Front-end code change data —
______________________________
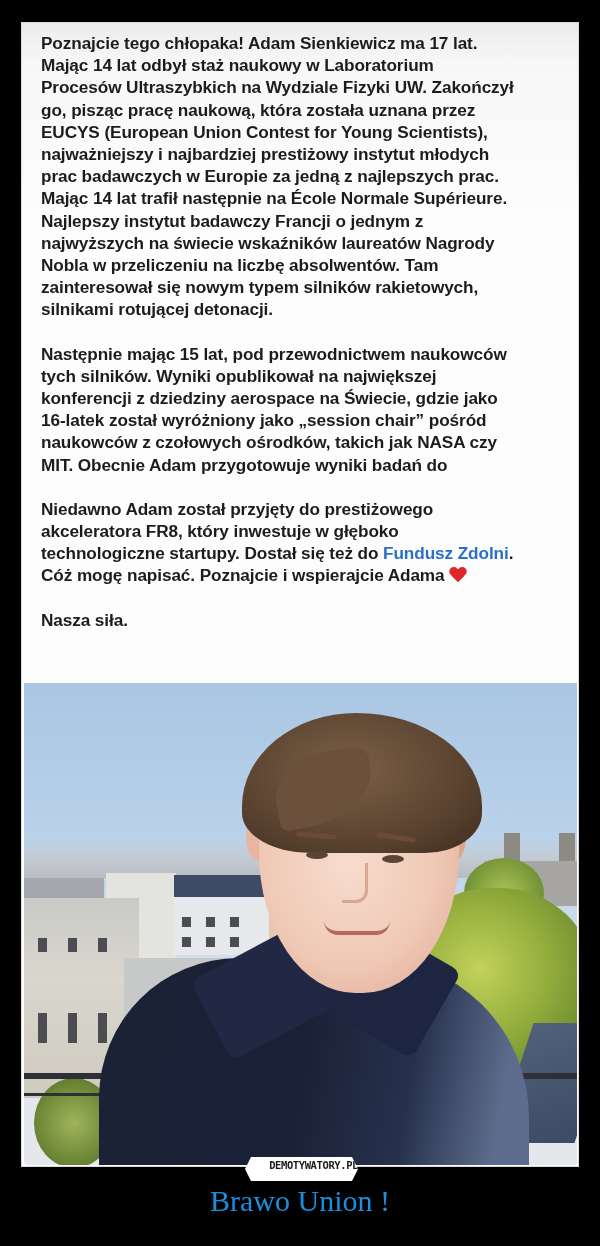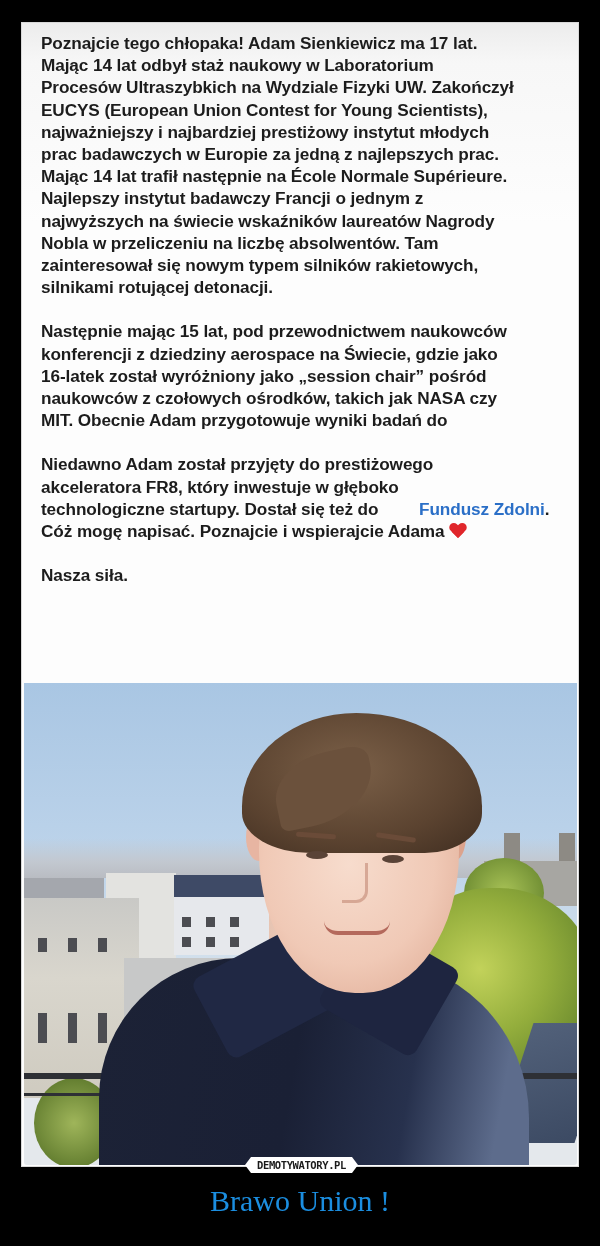--- a/index.html
+++ b/index.html
@@ -96,6 +96,7 @@
       <span class="line">Poznajcie tego chłopaka! Adam Sienkiewicz ma 17 lat.</span>
       <span class="line">Mając 14 lat odbył staż naukowy w Laboratorium</span>
       <span class="line">Procesów Ultraszybkich na Wydziale Fizyki UW. Zakończył</span>
+      <span class="line">go, pisząc pracę naukową, która została uznana przez</span>
       <span class="line">EUCYS (European Union Contest for Young Scientists),</span>
       <span class="line">najważniejszy i najbardziej prestiżowy instytut młodych</span>
       <span class="line">prac badawczych w Europie za jedną z najlepszych prac.</span>

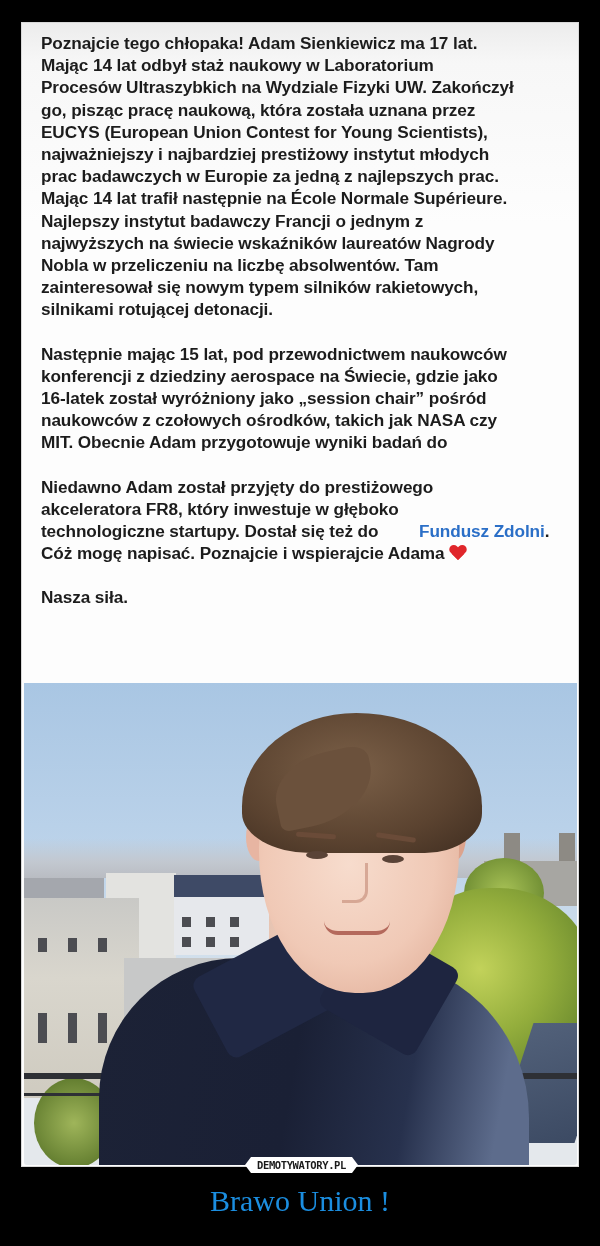--- a/index.html
+++ b/index.html
@@ -109,6 +109,7 @@
     </p>
     <p>
       <span class="line">Następnie mając 15 lat, pod przewodnictwem naukowców</span>
+      <span class="line">tych silników. Wyniki opublikował na największej</span>
       <span class="line">konferencji z dziedziny aerospace na Świecie, gdzie jako</span>
       <span class="line">16-latek został wyróżniony jako „session chair” pośród</span>
       <span class="line">naukowców z czołowych ośrodków, takich jak NASA czy</span>

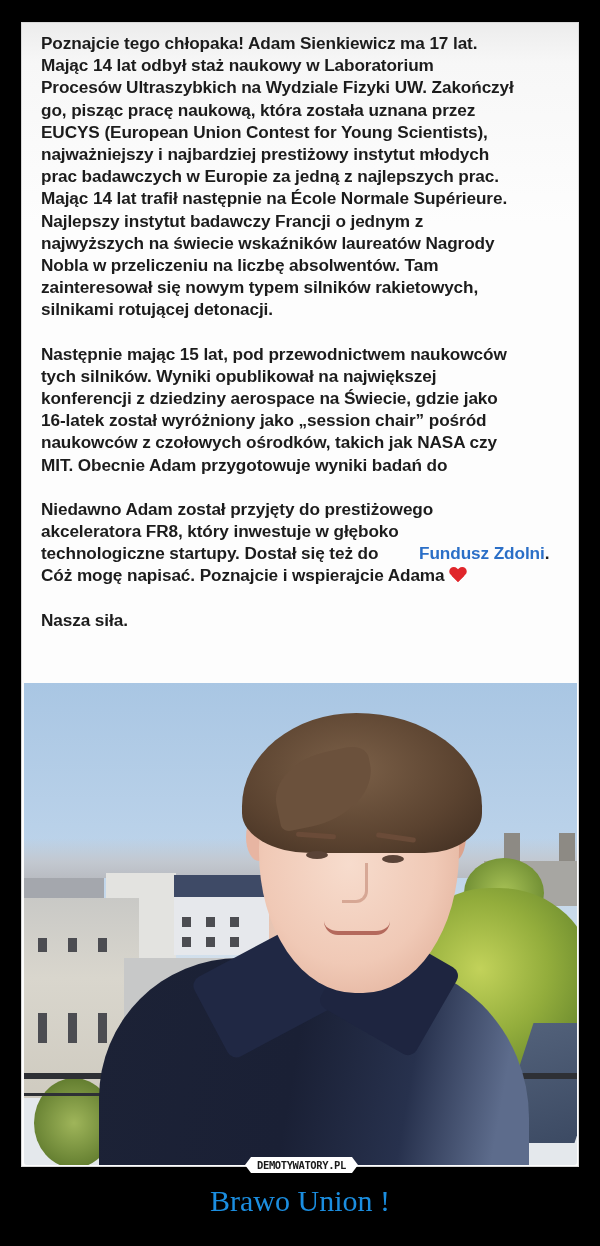--- a/index.html
+++ b/index.html
@@ -19,7 +19,7 @@
   .post-text p { margin: 0; }
   .post-text p + p { margin-top: 22px; }
   .line { display: block; white-space: nowrap; }
-  .link { color: #2b6fc7; margin-left: 36px; }
+  .link { color: #2b6fc7; }
   .heart { display: inline-block; position: relative; width: 18px; height: 16px; vertical-align: -2px; margin-left: 4px; }
   .heart::before, .heart::after {
     content: ""; position: absolute; top: 0; width: 9px; height: 15px;

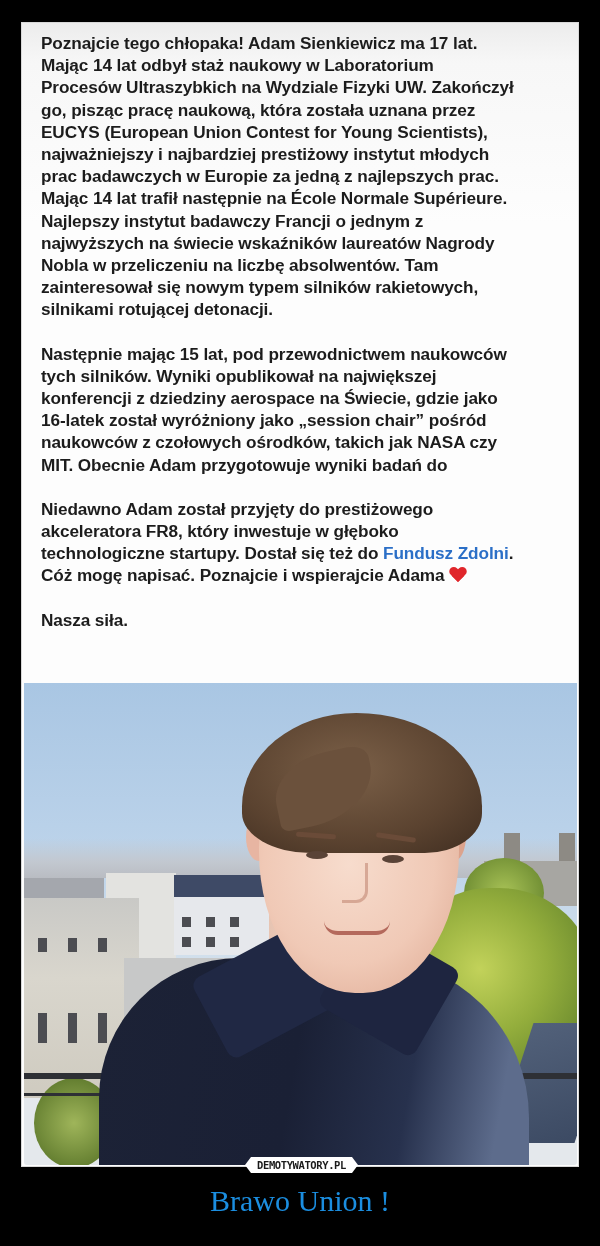--- a/index.html
+++ b/index.html
@@ -77,9 +77,9 @@
   .mouth { position: absolute; left: 300px; top: 238px; width: 66px; height: 14px; border-bottom: 4px solid #b4695c; border-radius: 0 0 40px 40px; }
 
   .watermark {
-    position: absolute; left: 245px; top: 1157px; width: 113px; height: 16px;
+    position: absolute; left: 245px; top: 1157px; width: 113px; height: 24px;
     background: #fff; color: #1a1a1a; font-family: "DejaVu Sans Mono", monospace; font-weight: bold;
-    font-size: 10.5px; line-height: 16px; text-align: center; letter-spacing: -0.4px;
+    font-size: 10.5px; line-height: 16px; text-align: right; letter-spacing: -0.4px;
     clip-path: polygon(6px 0, calc(100% - 6px) 0, 100% 50%, calc(100% - 6px) 100%, 6px 100%, 0 50%);
   }
   .caption {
______________________________
Task objective — Which lines in the records above include the word "block"? Copy them out.

Result of the task —
   .line { display: block; white-space: nowrap; }
   .heart { display: inline-block; position: relative; width: 18px; height: 16px; vertical-align: -2px; margin-left: 4px; }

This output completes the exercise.